Le système qui a émergé après la Seconde Guerre mondiale reposait sur une idée fondamentale : la paix était l'objectif suprême. La prospérité était le chemin pour y parvenir, et les échanges régulés en étaient le moyen de garantie. Ce paradigme a façonné une architecture internationale qui, malgré ses hauts et ses bas, a perduré jusqu'à aujourd'hui.
La construction européenne représente la cristallisation la plus aboutie de cette vision. Tandis que d'autres régions étaient marquées par des luttes de pouvoir, le Vieux Continent a choisi l'intégration par le commerce et les institutions supranationales. Ce choix impliquait un oubli délibéré des conflits passés, favorisant ainsi la coopération.
De la Communauté du Charbon et de l'Acier à l'Union Européenne, cette logique s'est matérialisée à travers le Marché Intérieur. Ce dernier symbolise l'interdépendance, tandis que l'État de Droit est devenu le principe fondamental. L'élargissement aux pays anciennement sous domination communiste a renforcé l'idée que le développement partagé garantissait la stabilité.
Malgré ces avancées, des crises ont jalonné le parcours, comme la crise du euro, la pandémie de COVID-19 et l'invasion de l'Ukraine par la Russie. Ces événements ont mis en lumière l'épuisement du modèle établi. Le 24 février 2022 a marqué une rupture avec le passé, révélant l'importance croissante de la géopolitique dans les affaires économiques.
La réaction européenne face à ces crises a souvent été déclaratoire et normative. Bien que des sanctions aient été imposées à Moscou, l'absence d'une stratégie cohérente reste préoccupante. Les aides à Kyiv ont été approuvées, mais sans un consensus sur le rôle que l'UE souhaite jouer dans la sécurité collective.
Nous assistons à un changement de paradigme où la sécurité prime sur la prospérité. Les États-Unis, sous la direction de leur nouveau président, adoptent des stratégies extractives et immobilières. Ce changement d'attitude souligne la nécessité pour l'Europe de redéfinir son approche face aux défis actuels.

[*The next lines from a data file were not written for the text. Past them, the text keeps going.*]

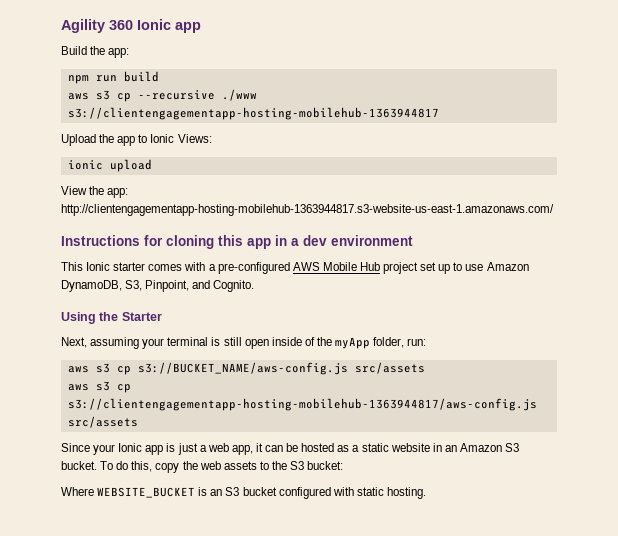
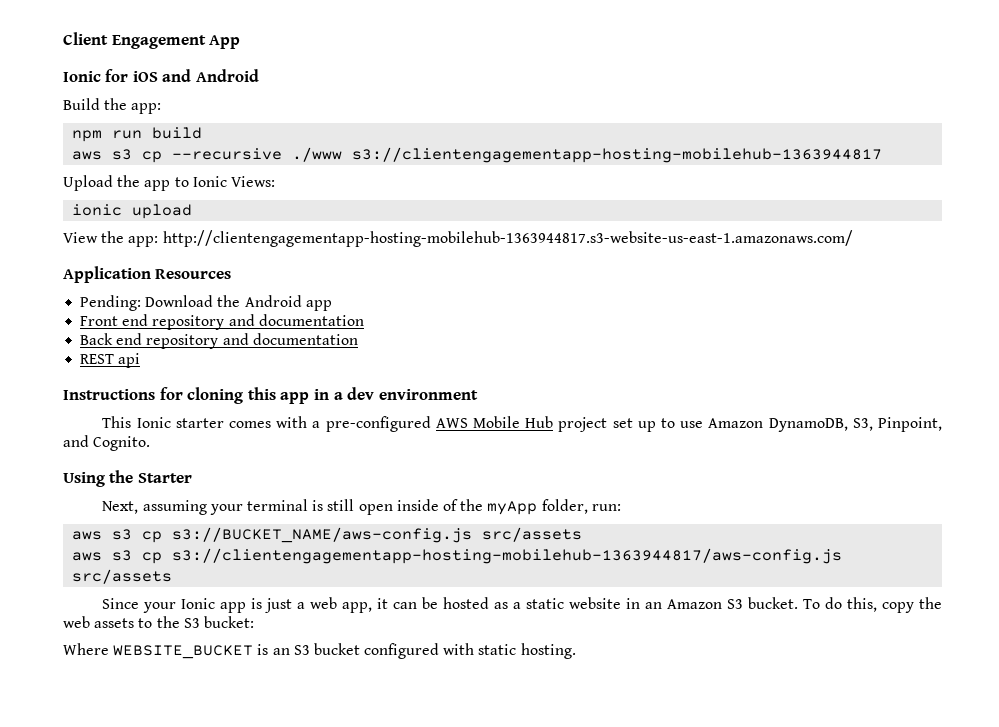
- Agility 360 Ionic app
+ Client Engagement App
+ Ionic for iOS and Android
+ Application Resources
+ Pending: Download the Android app
+ Front end repository and documentation
+ Back end repository and documentation
+ REST api

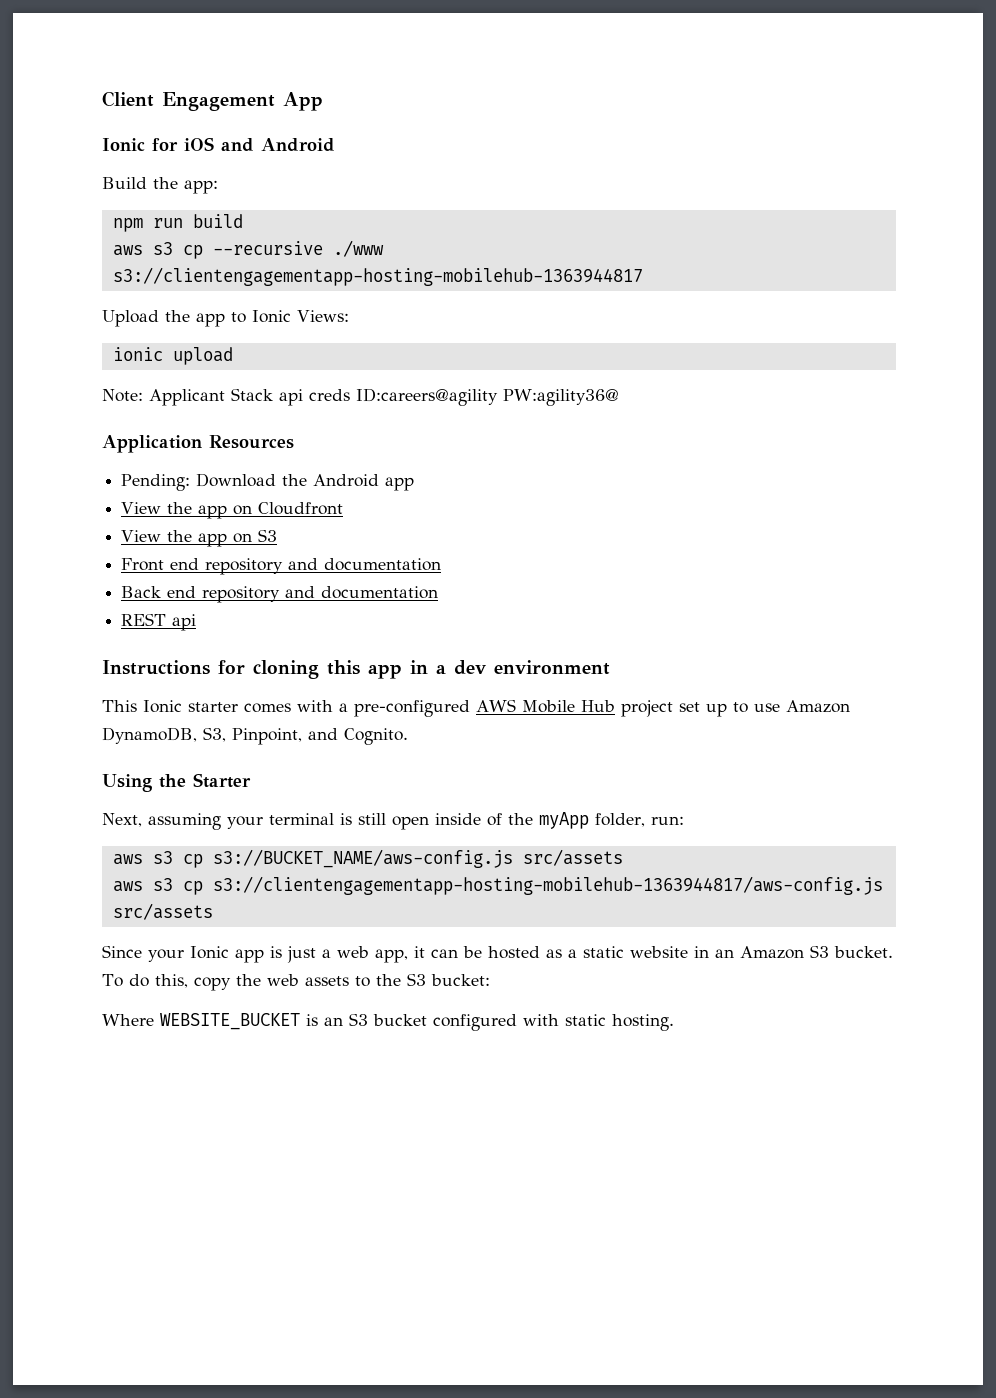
- View the app: http://clientengagementapp-hosting-mobilehub-1363944817.s3-website-us-east-1.amazonaws.com/
+ Note: Applicant Stack api creds ID:careers@agility PW:agility36@
+ View the app on Cloudfront
+ View the app on S3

La lutte pour la souveraineté, comme le montre la situation en Ukraine, remet en question l'idéalisme normatif qui a inspiré le projet communautaire. L'Europe doit désormais répondre avec des décisions stratégiques qui traduisent sa capacité d'action plutôt que de se contenter de déclarations.
Pour que l'Europe puisse jouer un rôle de premier plan, il est urgent d'agir et de s'accorder sur ce que nous voulons devenir. Cela implique de coordonner nos efforts, de nous réarmer et d'investir massivement dans nos capacités militaires. La tâche ne sera pas facile, mais elle est essentielle pour assurer notre défense.
Il est temps que l'ensimismement européen prenne fin. Le leadership ne se construit pas sur des communiqués de presse, mais sur des actions concrètes. Face à la crise actuelle, l'Europe doit dépasser les réponses partielles et établir une vision claire de son rôle dans le monde.
Dans un système international où le pouvoir dicte l'ordre, l'UE a les ressources pour se positionner fermement. Si elle agit avec conviction, elle peut refonder ses relations avec le gouvernement des États-Unis. L'alternative à cela est bien plus inquiétante que l'irrélevance.